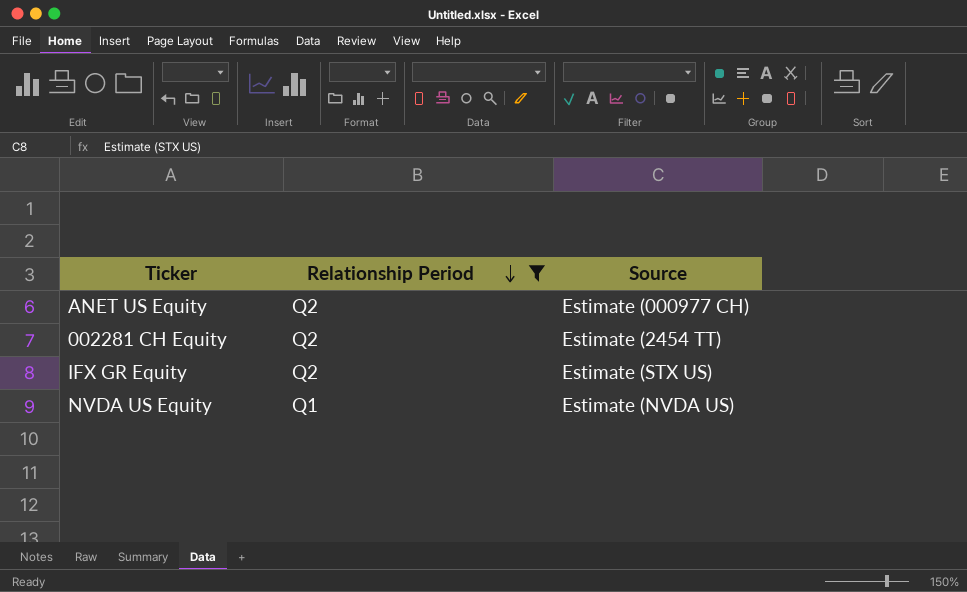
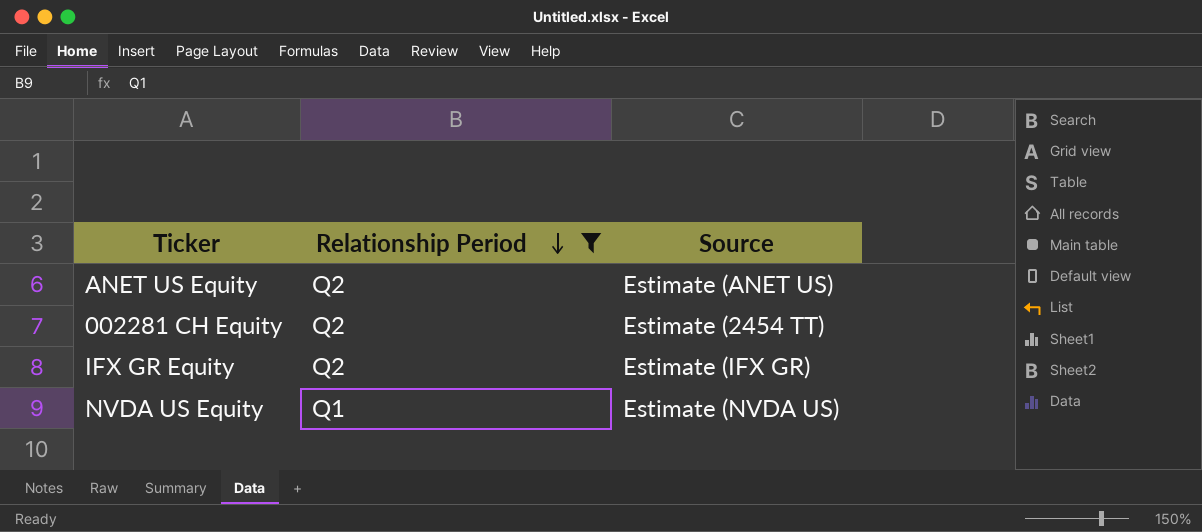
ANET US Equity | Source: Estimate (000977 CH) -> Estimate (ANET US)
IFX GR Equity | Source: Estimate (STX US) -> Estimate (IFX GR)

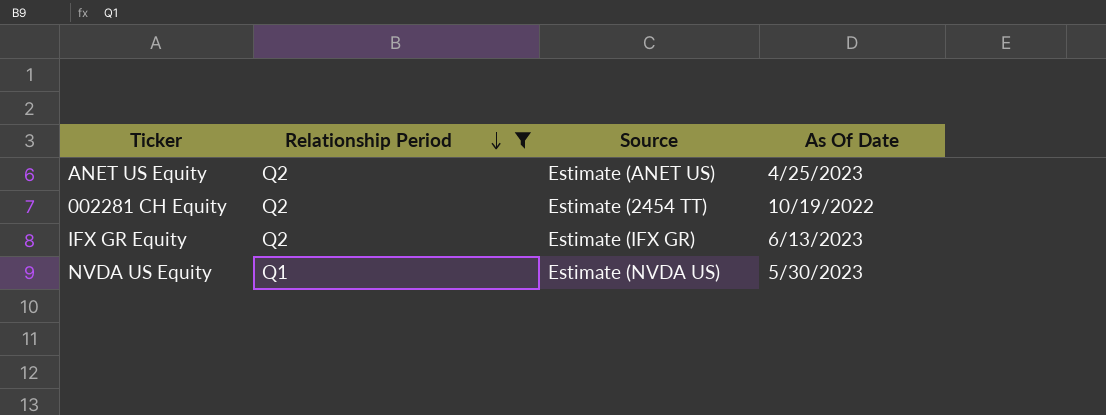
column As Of Date | position: none -> 4

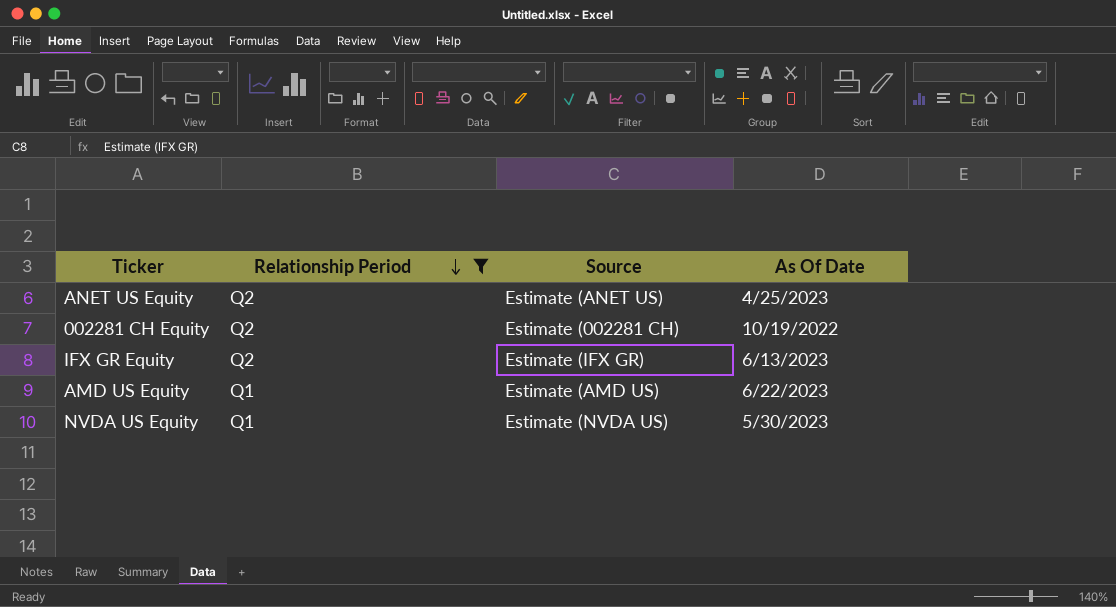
002281 CH Equity | Source: Estimate (2454 TT) -> Estimate (002281 CH)
row AMD US Equity: none -> Q1 | Estimate (AMD US) | 6/22/2023

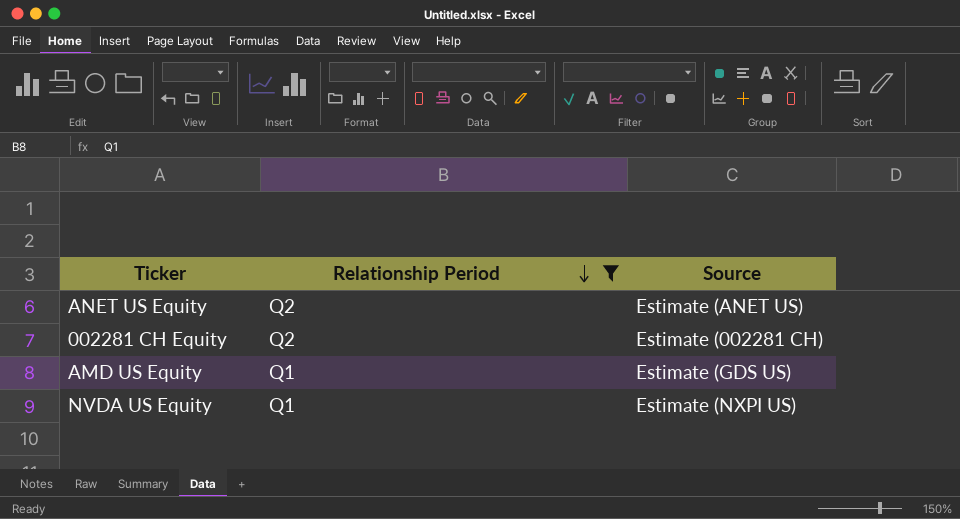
column As Of Date | position: 4 -> none
row IFX GR Equity: Q2 | Estimate (IFX GR) | 6/13/2023 -> none
AMD US Equity | Source: Estimate (AMD US) -> Estimate (GDS US)
NVDA US Equity | Source: Estimate (NVDA US) -> Estimate (NXPI US)

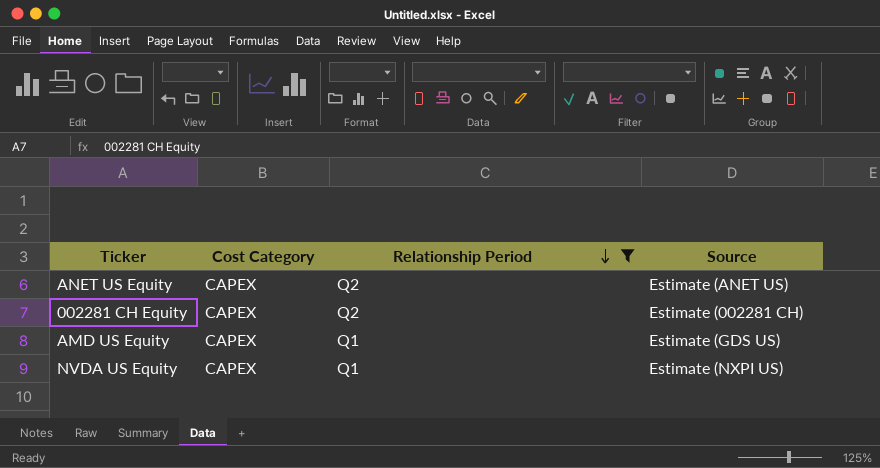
column Cost Category | position: none -> 2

• • • •

Leave the pictures out and restate exactly the lines from the one that has "row IFX GR Equity: Q2" through the final line of the entries above, both ends included.

row IFX GR Equity: Q2 | Estimate (IFX GR) | 6/13/2023 -> none
AMD US Equity | Source: Estimate (AMD US) -> Estimate (GDS US)
NVDA US Equity | Source: Estimate (NVDA US) -> Estimate (NXPI US)

column Cost Category | position: none -> 2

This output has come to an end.